Prep 30 mins
Cook 15 mins
Extremely versatile, easy and elegant. Stuffed with ham, broccoli and cheese and served with a cheese sauce. Good source of vitamins A & C, niacin, calcium & iron.
- 1 (10 ounce) package frozen chopped broccoli, cooked
- 2 green onions, minced
- 4 ounces monterey jack cheese, shredded
- 6 boneless skinless chicken breast halves (2 1/4 lbs total)

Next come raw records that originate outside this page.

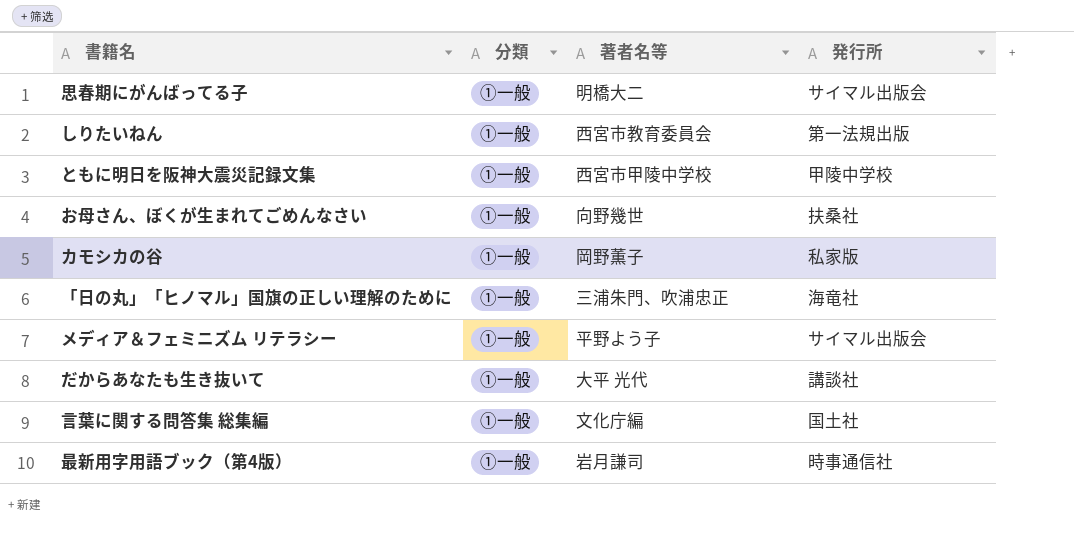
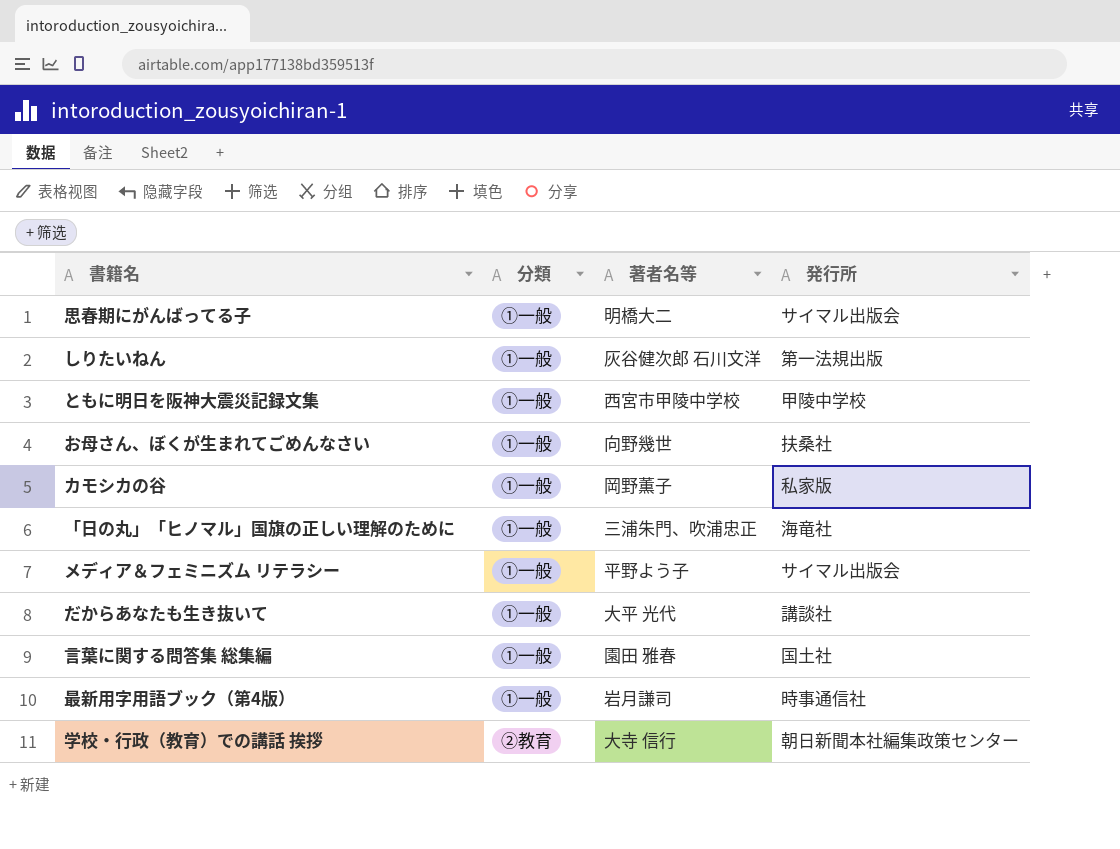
しりたいねん | 著者名等: 西宮市教育委員会 -> 灰谷健次郎 石川文洋
言葉に関する問答集 総集編 | 著者名等: 文化庁編 -> 園田 雅春
row 学校・行政（教育）での講話 挨拶: none -> ②教育 | 大寺 信行 | 朝日新聞本社編集政策センター

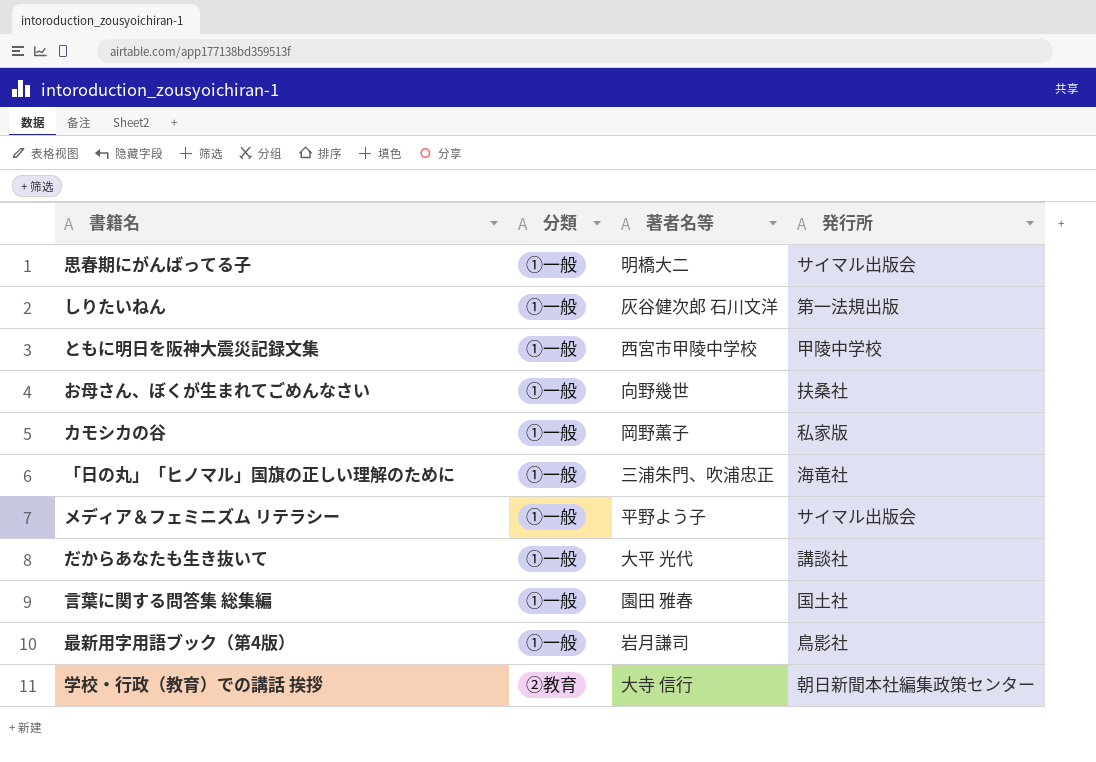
最新用字用語ブック（第4版） | 発行所: 時事通信社 -> 鳥影社

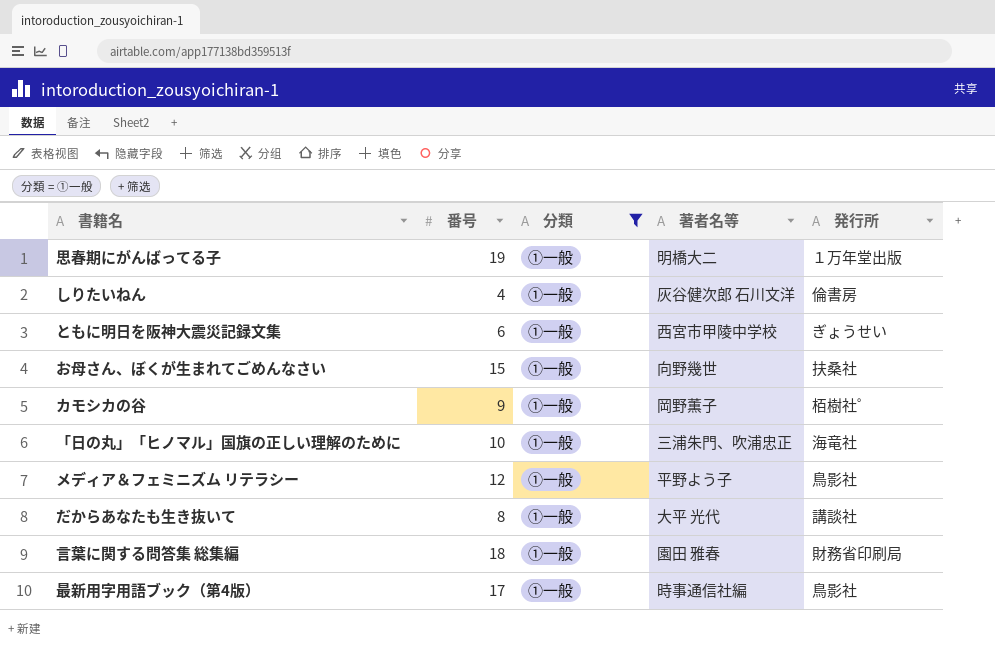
filter: none -> 分類 = ①一般
column 番号 | position: none -> 2
思春期にがんばってる子 | 発行所: サイマル出版会 -> １万年堂出版
しりたいねん | 発行所: 第一法規出版 -> 倫書房
ともに明日を阪神大震災記録文集 | 発行所: 甲陵中学校 -> ぎょうせい
カモシカの谷 | 発行所: 私家版 -> 栢樹社゜
メディア＆フェミニズム リテラシー | 発行所: サイマル出版会 -> 鳥影社
言葉に関する問答集 総集編 | 発行所: 国土社 -> 財務省印刷局
最新用字用語ブック（第4版） | 著者名等: 岩月謙司 -> 時事通信社編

- 3 ounces cooked ham, 3 slices, cut into halves
- 1 cup soft breadcrumbs
- 1 tablespoon parsley, minced
- 1⁄2 teaspoon paprika
- 3 tablespoons butter or 3 tablespoons margarine, melted
- 1 tablespoon all-purpose flour
- 1⁄4 teaspoon salt
- 1⁄8 teaspoon pepper
- 1 cup milk
- Drain broccoli well; combine with green onions and 1/2 cup cheese in a large bowl and mix.
- Pound each chicken breast half to 1/4-inch thickness, and top each with a piece of ham and 1/6 of broccoli mixture.
- Fold chicken in half over filling; tuck thinner ends under (use toothpicks to hold in filling if necessary).
- Mix bread crumbs, parsley, and paprika.
- Brush about a tablespoon of melted butter over chicken, and coat with seasoned crumbs.
- In a 13"x9" baking dish, cook chicken, covered loosely with waxed paper, on High 10 to 12 minutes (until fork tender) (High heat on my microwave is 800 watts.).
- Let stand, covered, while preparing sauce.
- In a 1-quart bowl, stir together remaining 2 tbsp butter, flour, salt, and pepper.
- Stir in milk gradually; cook on High 3 1/2 minutes or until boiling, stirring twice.
- Add remaining cheese, whisking until melted; serve with chicken.